>>>>

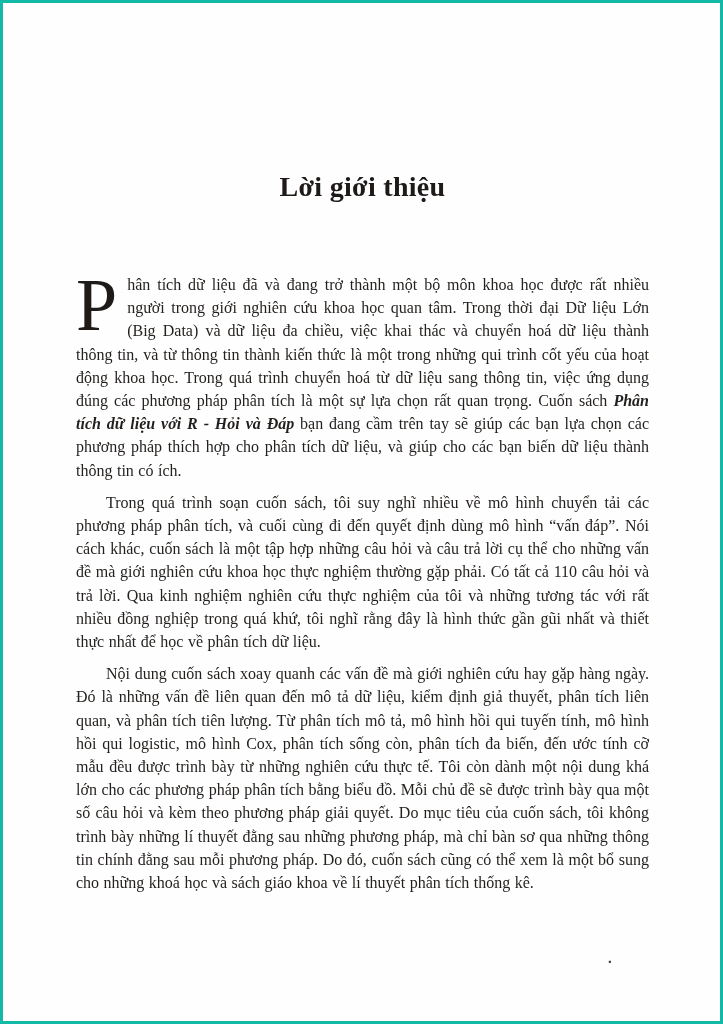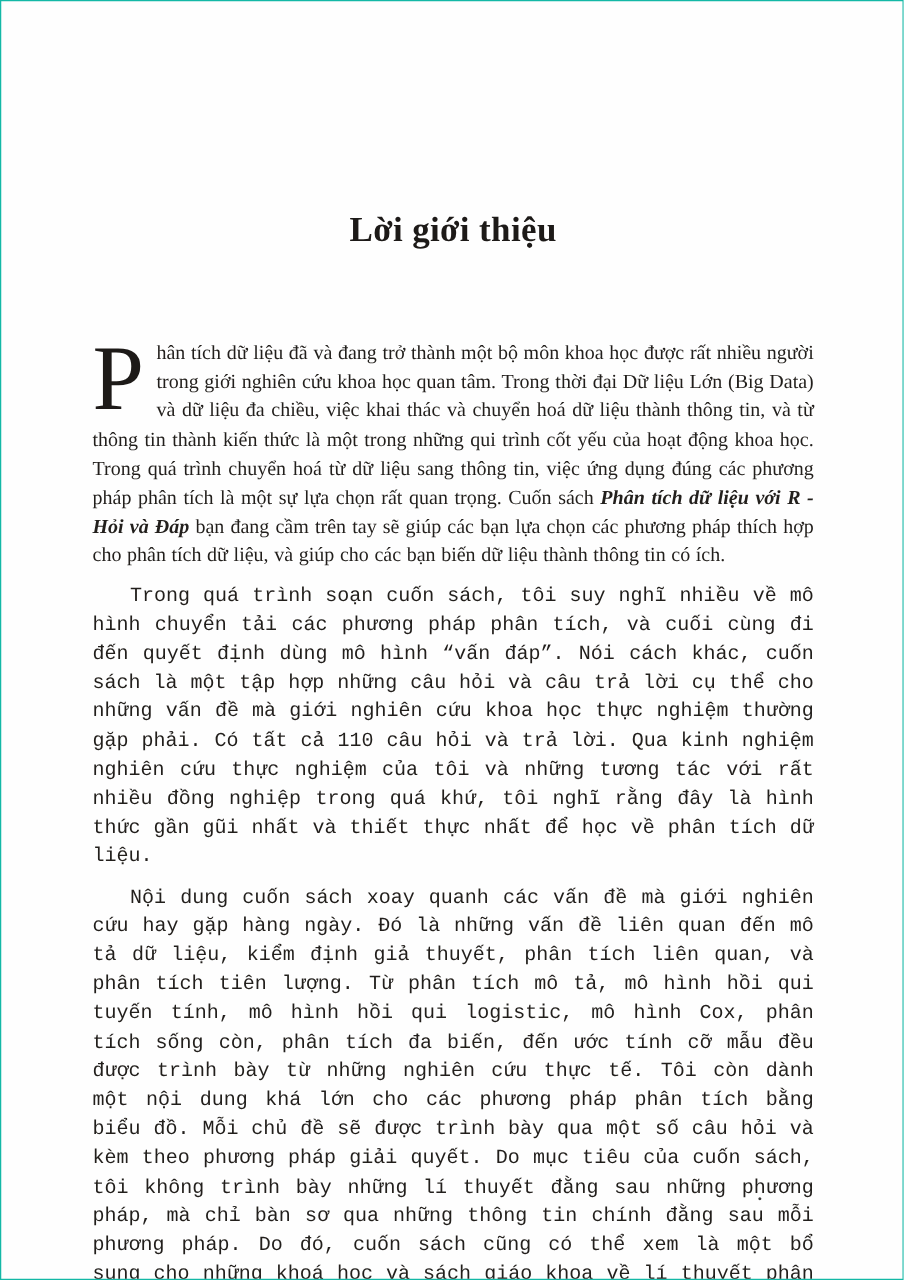"Lời giới thiệu" .page { border: 1px solid #14b8a6 -> 3px solid #14b8a6 }
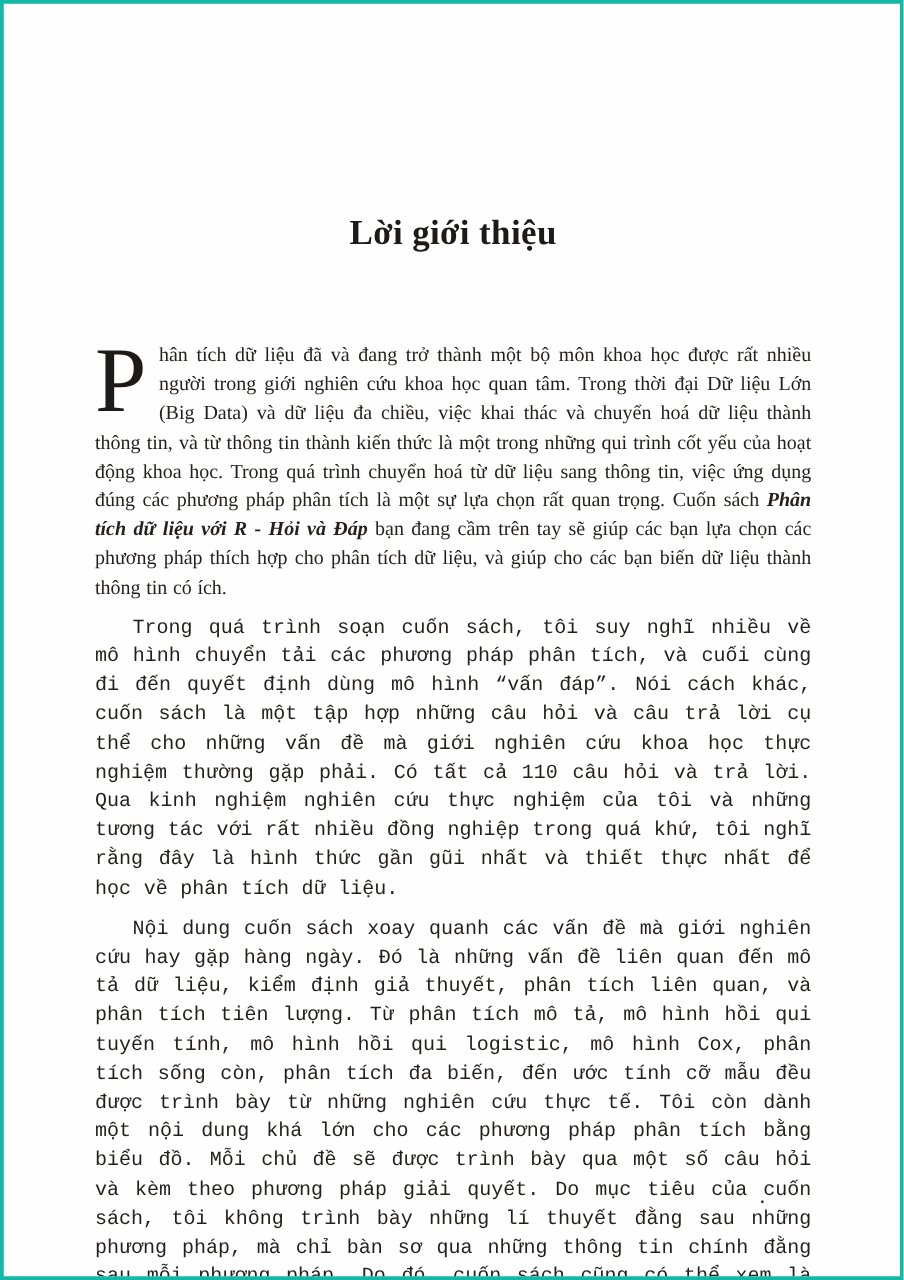"Trong quá trình soạn cuốn" p.indent { font-family: Liberation Mono, monospace -> none }
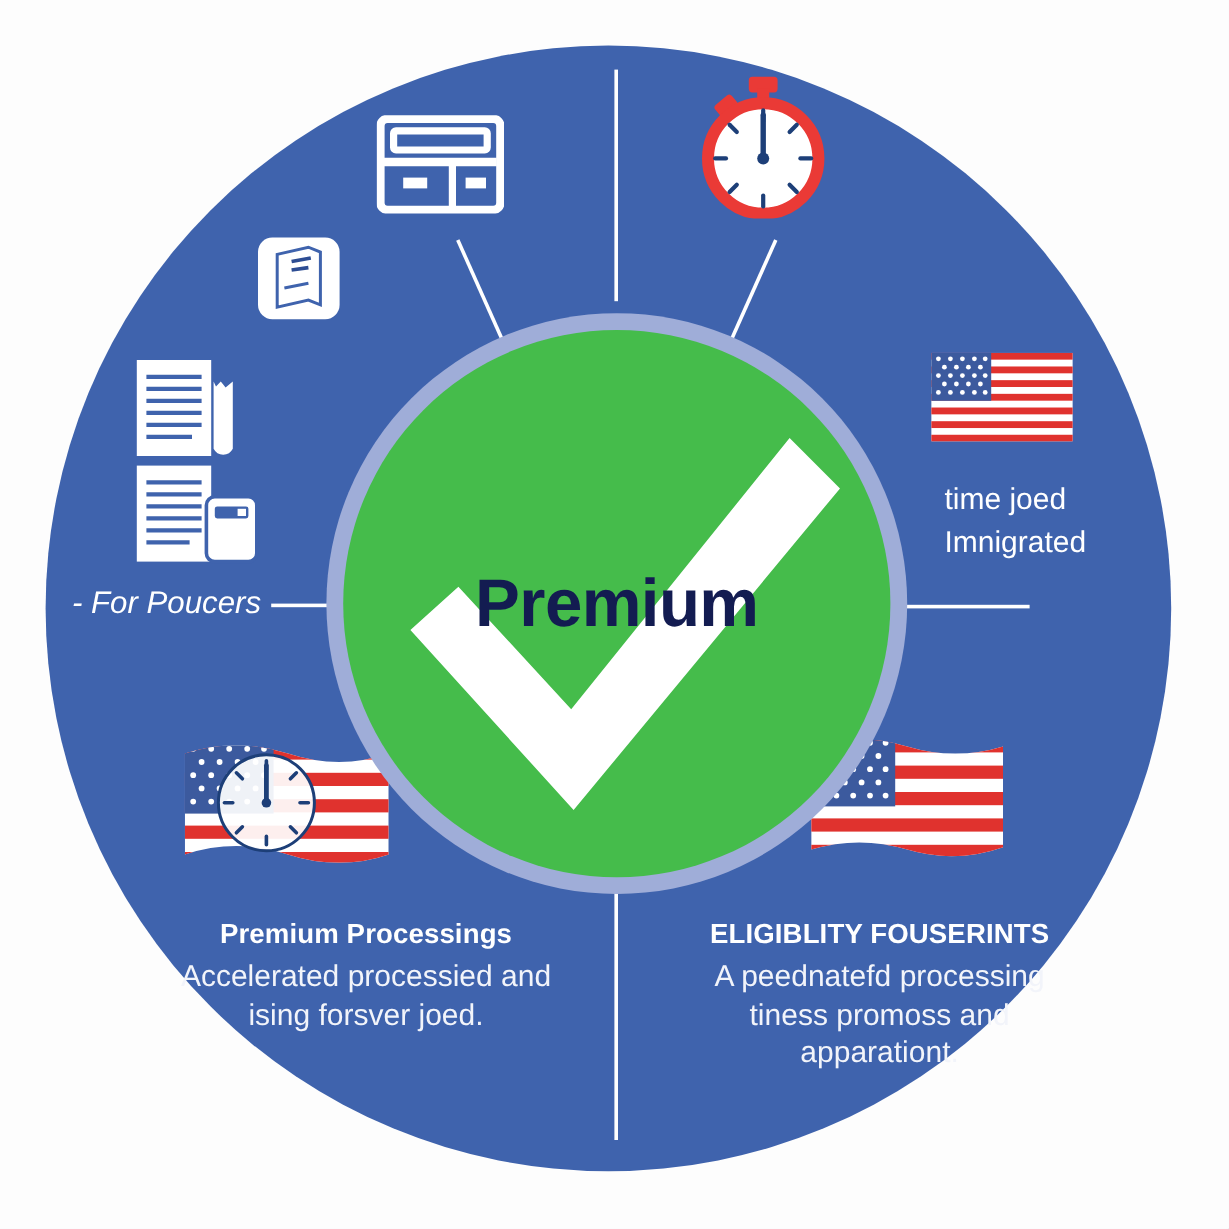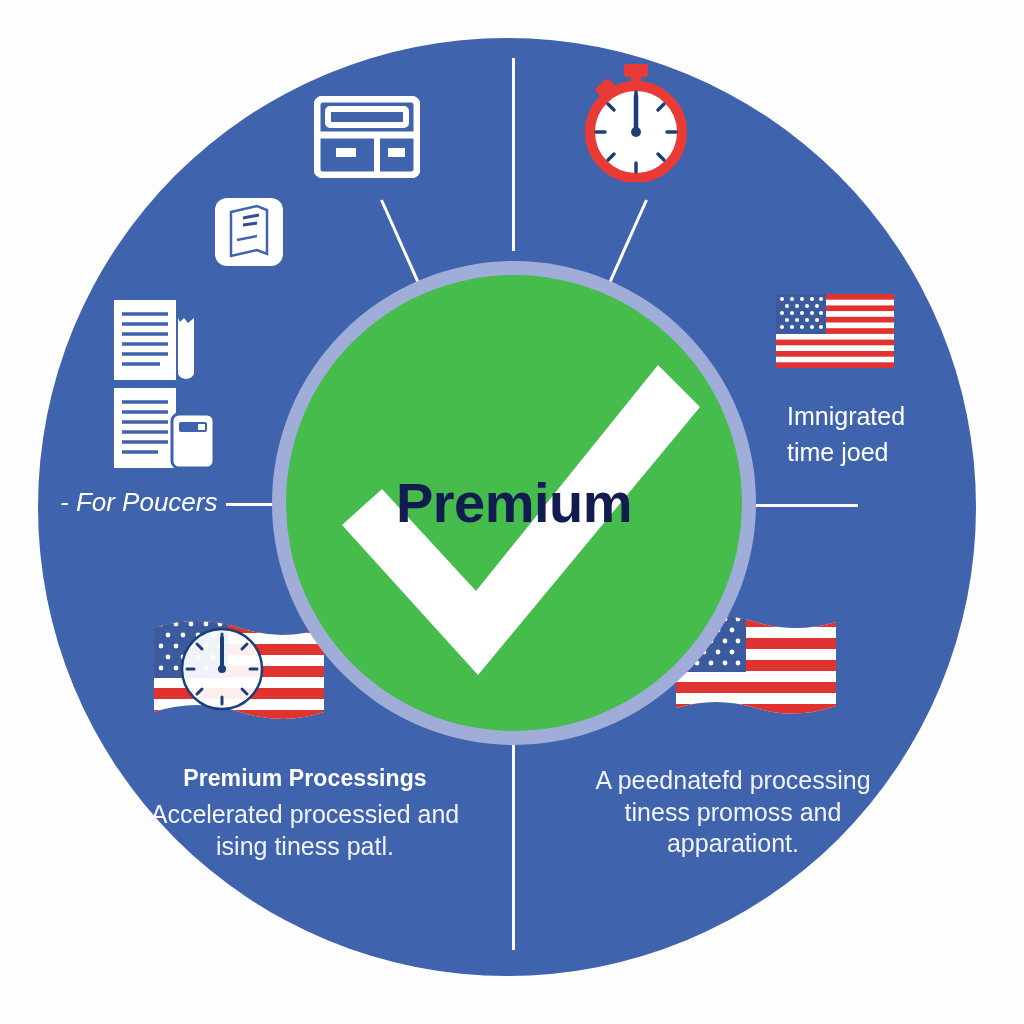"Imnigrated" div { order: before "time joed" -> after "time joed" }
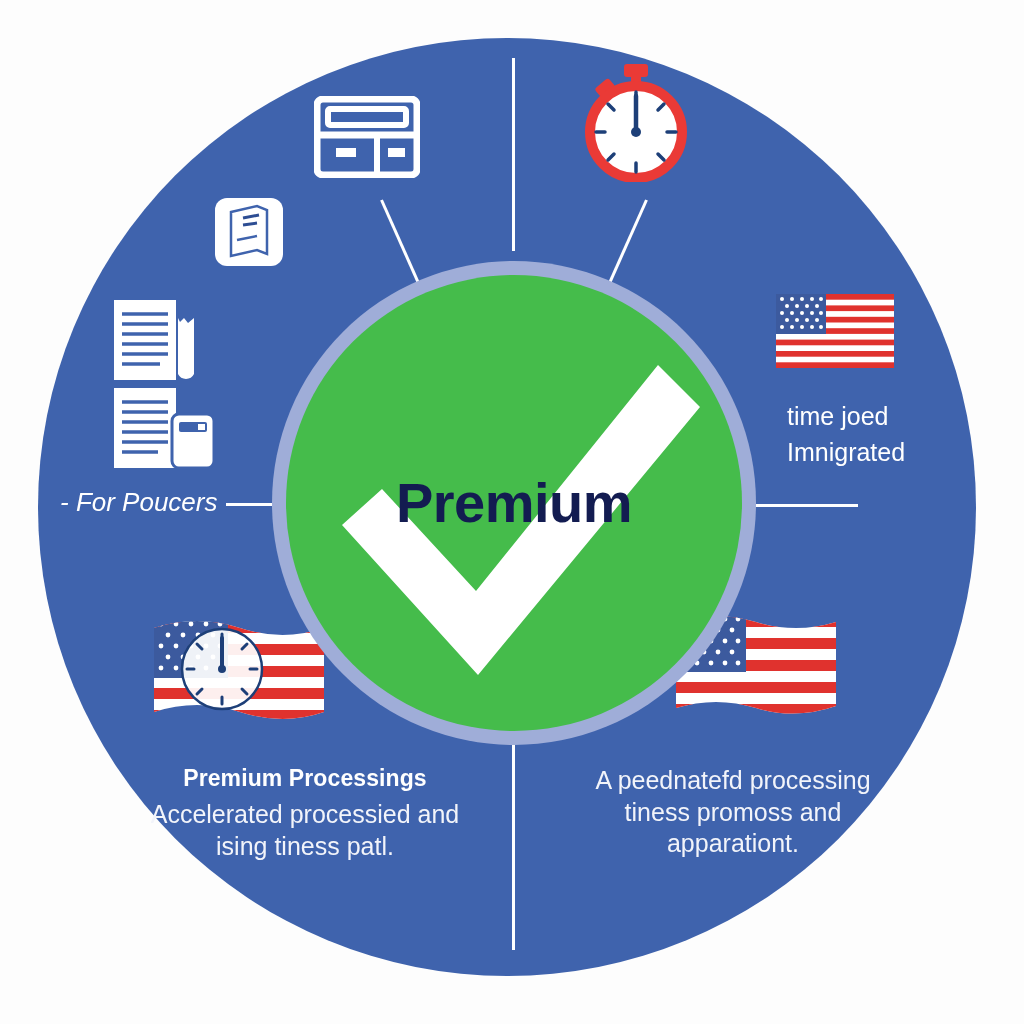"ELIGIBLITY FOUSERINTS" div.quad-title { html: none -> <div>ELIGIBLITY FOUSERINTS</div> }
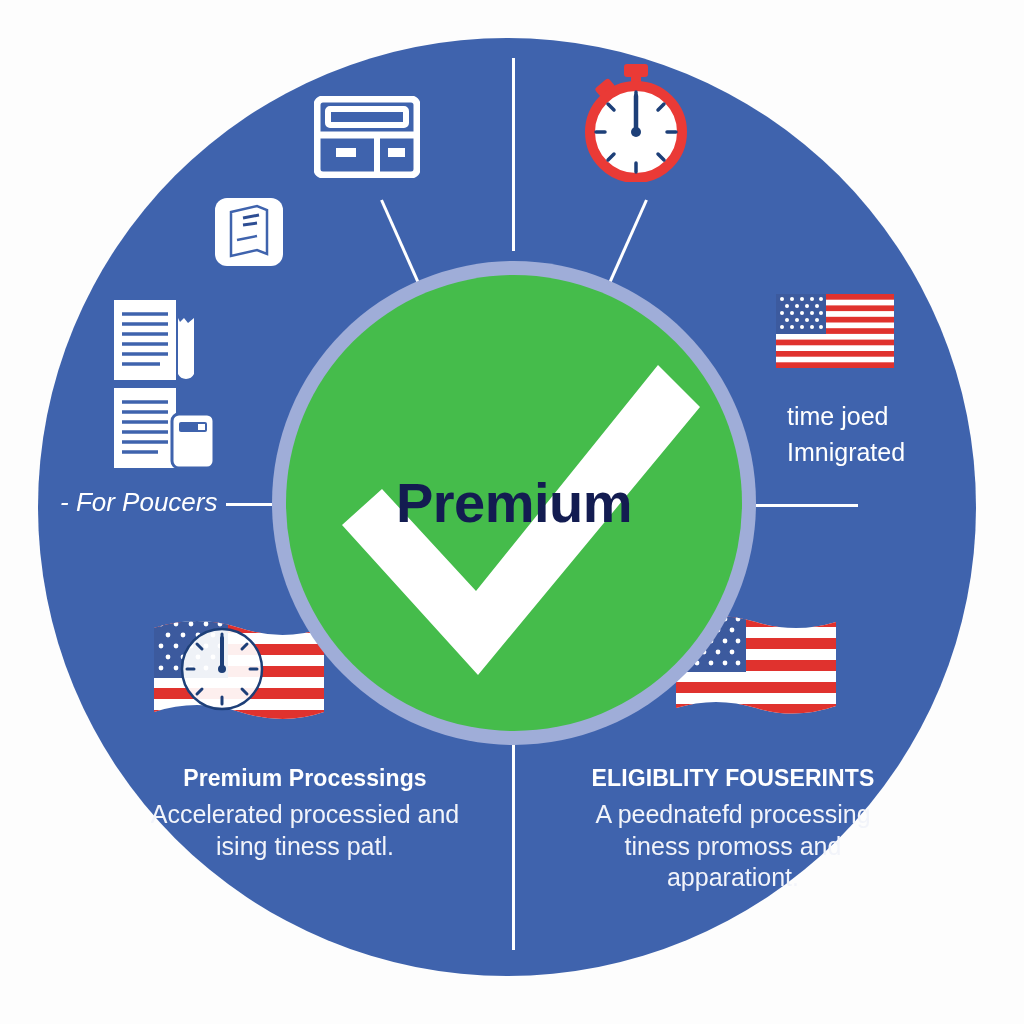"Accelerated processied and ising tiness" div.quad-body { text: tiness patl -> forsver joed }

<<<<

▸ **To do**: For this exercise, write out the listing verbatim and leave every image out.

▸ **Response to the task**:
"Lời giới thiệu" .page { border: 1px solid #14b8a6 -> 3px solid #14b8a6 }
"Trong quá trình soạn cuốn" p.indent { font-family: Liberation Mono, monospace -> none }
"Imnigrated" div { order: before "time joed" -> after "time joed" }
"ELIGIBLITY FOUSERINTS" div.quad-title { html: none -> <div>ELIGIBLITY FOUSERINTS</div> }
"Accelerated processied and ising tiness" div.quad-body { text: tiness patl -> forsver joed }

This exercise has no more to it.